Exercise:
Word for word, restate the lines from the start of the data down to the line with "text: 事故就是一种发生了的 ->", both included.

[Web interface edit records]
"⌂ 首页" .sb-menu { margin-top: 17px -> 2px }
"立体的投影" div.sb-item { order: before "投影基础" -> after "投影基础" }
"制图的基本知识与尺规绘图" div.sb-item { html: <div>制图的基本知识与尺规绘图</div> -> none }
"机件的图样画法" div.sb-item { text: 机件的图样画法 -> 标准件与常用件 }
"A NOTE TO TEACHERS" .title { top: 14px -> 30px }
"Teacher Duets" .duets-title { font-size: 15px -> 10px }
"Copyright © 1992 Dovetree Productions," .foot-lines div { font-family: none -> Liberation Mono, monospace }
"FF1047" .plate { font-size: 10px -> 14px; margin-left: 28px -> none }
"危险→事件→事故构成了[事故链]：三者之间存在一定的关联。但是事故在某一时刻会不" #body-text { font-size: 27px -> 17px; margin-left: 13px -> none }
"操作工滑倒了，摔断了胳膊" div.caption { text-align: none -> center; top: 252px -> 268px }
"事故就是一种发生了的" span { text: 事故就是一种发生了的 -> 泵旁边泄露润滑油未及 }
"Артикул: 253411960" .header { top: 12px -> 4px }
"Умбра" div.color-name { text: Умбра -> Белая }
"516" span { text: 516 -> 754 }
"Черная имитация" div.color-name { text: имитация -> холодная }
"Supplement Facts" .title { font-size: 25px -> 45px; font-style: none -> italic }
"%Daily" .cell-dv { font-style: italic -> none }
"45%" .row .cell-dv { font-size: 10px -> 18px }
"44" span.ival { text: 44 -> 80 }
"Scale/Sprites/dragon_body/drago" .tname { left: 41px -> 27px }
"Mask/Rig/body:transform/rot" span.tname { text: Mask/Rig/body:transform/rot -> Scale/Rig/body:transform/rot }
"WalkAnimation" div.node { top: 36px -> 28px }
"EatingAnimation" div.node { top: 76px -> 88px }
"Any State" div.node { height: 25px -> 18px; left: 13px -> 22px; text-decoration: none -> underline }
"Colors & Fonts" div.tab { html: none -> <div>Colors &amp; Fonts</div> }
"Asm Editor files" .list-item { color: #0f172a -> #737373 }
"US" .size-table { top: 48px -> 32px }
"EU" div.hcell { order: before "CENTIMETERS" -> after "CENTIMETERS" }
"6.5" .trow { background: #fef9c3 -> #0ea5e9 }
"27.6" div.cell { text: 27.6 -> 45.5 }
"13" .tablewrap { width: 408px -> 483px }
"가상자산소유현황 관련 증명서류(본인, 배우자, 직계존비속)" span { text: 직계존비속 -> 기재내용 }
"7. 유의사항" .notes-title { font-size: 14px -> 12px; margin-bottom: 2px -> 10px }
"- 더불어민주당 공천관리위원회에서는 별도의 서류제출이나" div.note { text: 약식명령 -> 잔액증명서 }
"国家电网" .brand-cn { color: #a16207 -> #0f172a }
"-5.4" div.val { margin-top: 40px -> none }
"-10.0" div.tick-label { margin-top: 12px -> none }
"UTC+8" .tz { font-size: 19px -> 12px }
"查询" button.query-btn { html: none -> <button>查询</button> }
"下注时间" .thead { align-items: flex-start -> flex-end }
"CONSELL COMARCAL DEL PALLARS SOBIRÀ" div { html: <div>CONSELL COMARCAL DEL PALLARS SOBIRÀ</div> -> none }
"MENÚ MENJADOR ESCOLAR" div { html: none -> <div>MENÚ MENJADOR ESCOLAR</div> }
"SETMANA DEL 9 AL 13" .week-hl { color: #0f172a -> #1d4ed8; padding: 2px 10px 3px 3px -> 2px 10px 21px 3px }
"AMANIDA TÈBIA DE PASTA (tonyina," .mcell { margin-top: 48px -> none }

Solution to this exercise:
"⌂ 首页" .sb-menu { margin-top: 17px -> 2px }
"立体的投影" div.sb-item { order: before "投影基础" -> after "投影基础" }
"制图的基本知识与尺规绘图" div.sb-item { html: <div>制图的基本知识与尺规绘图</div> -> none }
"机件的图样画法" div.sb-item { text: 机件的图样画法 -> 标准件与常用件 }
"A NOTE TO TEACHERS" .title { top: 14px -> 30px }
"Teacher Duets" .duets-title { font-size: 15px -> 10px }
"Copyright © 1992 Dovetree Productions," .foot-lines div { font-family: none -> Liberation Mono, monospace }
"FF1047" .plate { font-size: 10px -> 14px; margin-left: 28px -> none }
"危险→事件→事故构成了[事故链]：三者之间存在一定的关联。但是事故在某一时刻会不" #body-text { font-size: 27px -> 17px; margin-left: 13px -> none }
"操作工滑倒了，摔断了胳膊" div.caption { text-align: none -> center; top: 252px -> 268px }
"事故就是一种发生了的" span { text: 事故就是一种发生了的 -> 泵旁边泄露润滑油未及 }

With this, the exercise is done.